For food, the town is small but functional. The Anglesea Fish Bar does a solid flake and chips — order at the counter, eat on the bench outside, fight the seagulls. The Anglesea General Store has coffee that's better than it needs to be. If you want a proper sit-down meal, The Captain Moonlite pub has burgers and a beer garden where kids can run around while you pretend to supervise. The IGA on the main road covers groceries, and the camp kitchen back at the park has barbecues and enough bench space to cook a family dinner without elbowing a stranger.

One honest note: the safari tents don't have heating, and Anglesea gets cold at night even in summer. Bring layers. Bring a beanie for the walk to the bathroom. The canvas holds warmth about as well as a screen door, and by midnight you'll be grateful for every blanket on the bed. Also, the powered sites nearest the jumping pillow get noise until about 8 PM — excited-kid noise, which is either charming or unbearable depending on whether the kids are yours.
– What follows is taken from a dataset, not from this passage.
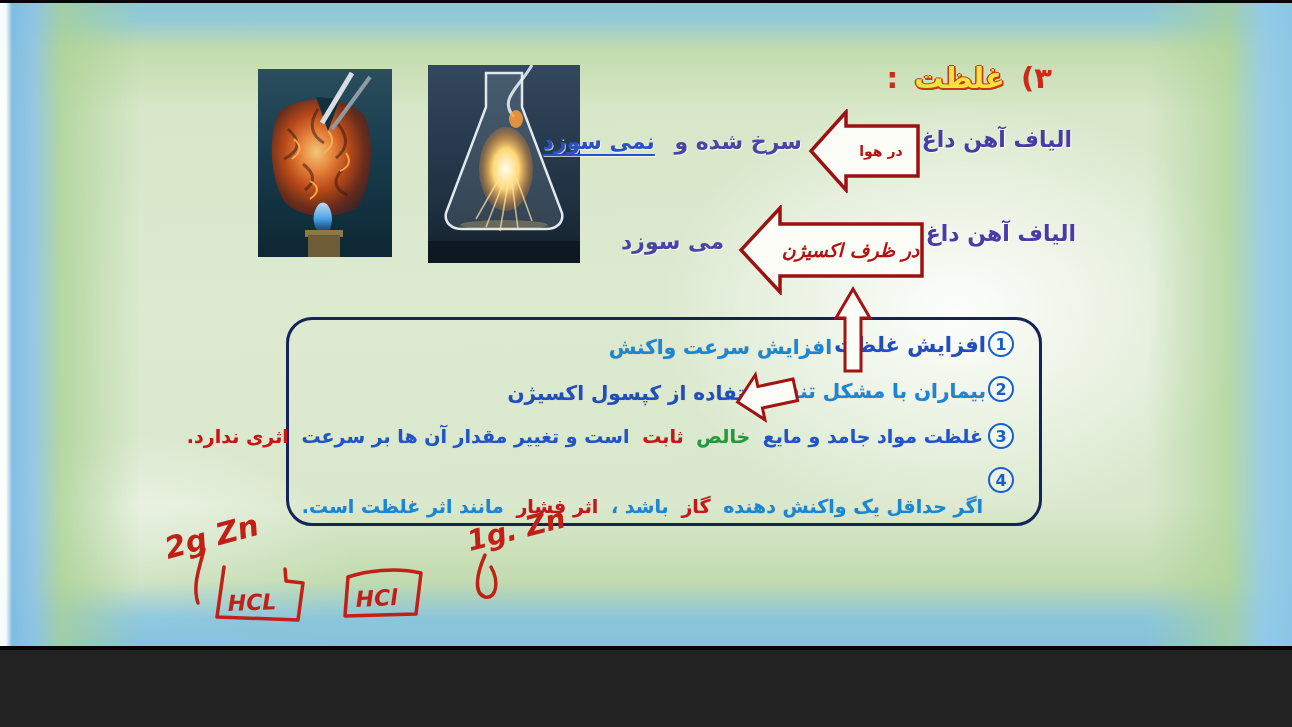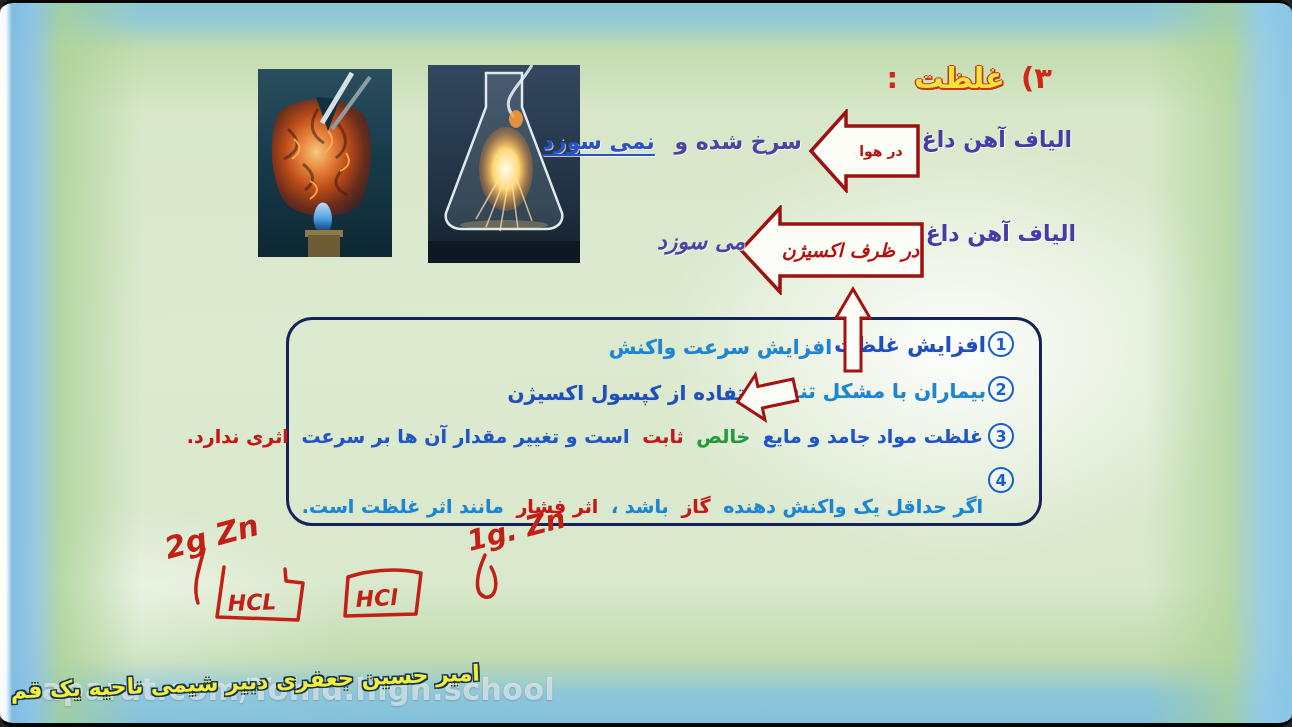"۳) غلظت :" #stage { border-radius: 13px -> none; height: 727px -> 650px }
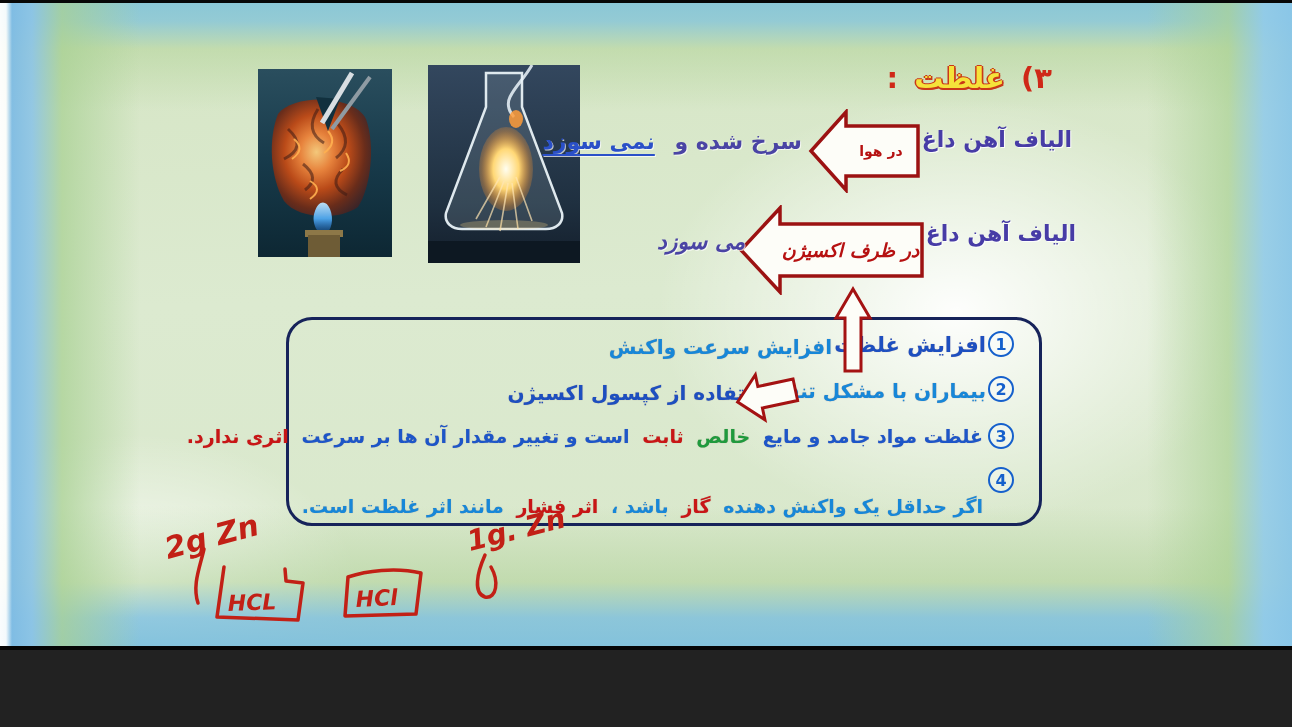"می سوزد" div.abs { font-style: italic -> none; right: 547px -> 568px }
The river mouth at golden hour

On the last afternoon, you walk down to the river mouth because someone at the camp kitchen told you the light is good there around five. They were underselling it. The river is flat and copper-colored, and a few families are still swimming in the shallows. A kid is throwing a tennis ball for a kelpie that brings it back every single time with the same manic joy. The headland to the south catches the last sun and turns the color of terracotta. You stand there in your sandy thongs and realize you haven't checked your phone in hours.

Driving out the next morning, you pass the bloke with the tinny again. He's hosing it down. You're not sure if it's the same session or a new one. You wave. He waves back. The Great Ocean Road takes you, and Anglesea shrinks in the mirror. If you need a reason to come back, it's not the park. It's the river mouth at golden hour, and the fact that nobody there was trying to sell you anything.

Safari tents at BIG4 Anglesea start around US$ 92 a night, more during school holidays and peak summer weekends. Book early for January — this stretch of coast fills up fast, and the tents go before the cabins do.